Dmitry Olshansky <dmitry.olsh@gmail.com> changed:

           What    |Removed                     |Added
----------------------------------------------------------------------------
                 CC|                            |dmitry.olsh@gmail.com


--- Comment #1 from Dmitry Olshansky <dmitry.olsh@gmail.com> 2012-02-24 12:21:44 PST ---
I dunno how to "fix" this bug. "g" by default imples there is a way to override
it. regex("blah","") ?
Leaving it as is now breaks old codebases that rely on "g" (though there should
be more of legacy std.regexp code out there).
Making it "g" on affects old code only inside foreach and generic constructs
that show all matches or iterate on them, it's rare but non-zero.

Another way would be to ditch current API, which I is not ideal btw ;)

-- 
Configure issuemail: http://d.puremagic.com/issues/userprefs.cgi?tab=email
------- You are receiving this mail because: -------
February 24, 2012
http://d.puremagic.com/issues/show_bug.cgi?id=7260



--- Comment #2 from bearophile_hugs@eml.cc 2012-02-24 12:45:08 PST ---
(In reply to comment #1)
> I dunno how to "fix" this bug. "g" by default imples there is a way to override
> it. regex("blah","") ?
> Leaving it as is now breaks old codebases that rely on "g" (though there should
> be more of legacy std.regexp code out there).
> Making it "g" on affects old code only inside foreach and generic constructs
> that show all matches or iterate on them, it's rare but non-zero.
> 
> Another way would be to ditch current API, which I is not ideal btw ;)

Fully ditching the currently used API is probably too much.

A possible idea:
regex("blah") <<== repeat over the whole input.
regex("blah","") <<== repeat over the whole input.
regex("blah","g") <<== repeat over the whole input.
regex("blah","d") <<== doesn't repeat over the whole input.


So far you have done good work on the regular expression implementation, so I trust your work.

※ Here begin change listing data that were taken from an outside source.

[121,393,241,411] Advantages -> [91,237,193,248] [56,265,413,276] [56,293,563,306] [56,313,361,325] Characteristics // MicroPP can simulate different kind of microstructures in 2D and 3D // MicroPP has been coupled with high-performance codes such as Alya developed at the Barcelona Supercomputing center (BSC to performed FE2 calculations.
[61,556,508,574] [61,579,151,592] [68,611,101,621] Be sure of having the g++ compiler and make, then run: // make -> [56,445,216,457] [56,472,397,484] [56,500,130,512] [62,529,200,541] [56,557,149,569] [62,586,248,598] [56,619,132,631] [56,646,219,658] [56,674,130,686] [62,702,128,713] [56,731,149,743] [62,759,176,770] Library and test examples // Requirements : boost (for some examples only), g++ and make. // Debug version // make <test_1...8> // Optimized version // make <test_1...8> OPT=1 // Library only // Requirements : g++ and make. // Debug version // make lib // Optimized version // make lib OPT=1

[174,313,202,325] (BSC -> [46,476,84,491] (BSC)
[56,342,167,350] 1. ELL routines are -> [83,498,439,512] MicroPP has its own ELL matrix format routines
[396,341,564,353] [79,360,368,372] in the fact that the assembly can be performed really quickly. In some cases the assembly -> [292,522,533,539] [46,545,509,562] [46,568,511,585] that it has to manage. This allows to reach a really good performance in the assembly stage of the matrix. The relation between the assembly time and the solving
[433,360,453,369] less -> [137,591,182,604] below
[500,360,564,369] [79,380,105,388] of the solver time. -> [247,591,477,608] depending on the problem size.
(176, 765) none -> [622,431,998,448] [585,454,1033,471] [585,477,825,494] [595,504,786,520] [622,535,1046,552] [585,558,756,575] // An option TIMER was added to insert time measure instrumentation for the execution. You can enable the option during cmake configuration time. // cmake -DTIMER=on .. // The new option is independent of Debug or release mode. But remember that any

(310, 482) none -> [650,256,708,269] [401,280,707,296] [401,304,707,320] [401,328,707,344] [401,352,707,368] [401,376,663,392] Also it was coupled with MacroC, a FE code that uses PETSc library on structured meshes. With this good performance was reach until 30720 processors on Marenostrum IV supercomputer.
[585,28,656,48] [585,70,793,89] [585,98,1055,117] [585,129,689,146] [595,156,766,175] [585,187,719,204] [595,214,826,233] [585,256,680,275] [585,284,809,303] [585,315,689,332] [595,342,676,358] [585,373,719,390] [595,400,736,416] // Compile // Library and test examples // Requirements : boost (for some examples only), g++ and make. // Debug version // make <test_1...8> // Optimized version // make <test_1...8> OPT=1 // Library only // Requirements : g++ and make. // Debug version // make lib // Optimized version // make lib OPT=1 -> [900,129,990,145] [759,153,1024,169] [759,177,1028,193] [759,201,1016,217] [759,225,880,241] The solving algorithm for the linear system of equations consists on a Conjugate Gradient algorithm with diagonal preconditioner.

Thank you.

-- 
Configure issuemail: http://d.puremagic.com/issues/userprefs.cgi?tab=email
------- You are receiving this mail because: -------
April 19, 2012
http://d.puremagic.com/issues/show_bug.cgi?id=7260


SomeDude <lovelydear@mailmetrash.com> changed:

           What    |Removed                     |Added
----------------------------------------------------------------------------
                 CC|                            |lovelydear@mailmetrash.com
           Severity|normal                      |enhancement


-- 
Configure issuemail: http://d.puremagic.com/issues/userprefs.cgi?tab=email
------- You are receiving this mail because: -------
April 19, 2012
http://d.puremagic.com/issues/show_bug.cgi?id=7260


bearophile_hugs@eml.cc changed:

           What    |Removed                     |Added
----------------------------------------------------------------------------
           Severity|enhancement                 |normal


--- Comment #3 from bearophile_hugs@eml.cc 2012-04-19 15:18:13 PDT ---
This is not an enhancement request (I consider it more like a little Phobos
regression).

-- 
Configure issuemail: http://d.puremagic.com/issues/userprefs.cgi?tab=email
------- You are receiving this mail because: -------
January 25, 2013
http://d.puremagic.com/issues/show_bug.cgi?id=7260


bearophile_hugs@eml.cc changed:

           What    |Removed                     |Added
----------------------------------------------------------------------------
            Summary|"g" on default in           |"g" on default in std.regex
                   |std.regex.match             |


--- Comment #4 from bearophile_hugs@eml.cc 2013-01-24 19:21:14 PST ---
If changing std.regex.regex is not possible, then an alternative solution is to introduce the new little function "std.regex.re", that repeats on default, that is like:

re(someString) === regex(someString, "g")

re(someString, "d") === regex(someString, "dg")

-- 
Configure issuemail: http://d.puremagic.com/issues/userprefs.cgi?tab=email
------- You are receiving this mail because: -------
January 25, 2013
http://d.puremagic.com/issues/show_bug.cgi?id=7260



--- Comment #5 from Dmitry Olshansky <dmitry.olsh@gmail.com> 2013-01-25 12:22:46 PST ---
(In reply to comment #4)
> If changing std.regex.regex is not possible, then an alternative solution is to introduce the new little function "std.regex.re", that repeats on default, that is like:
> 
> re(someString) === regex(someString, "g")
> 
> re(someString, "d") === regex(someString, "dg")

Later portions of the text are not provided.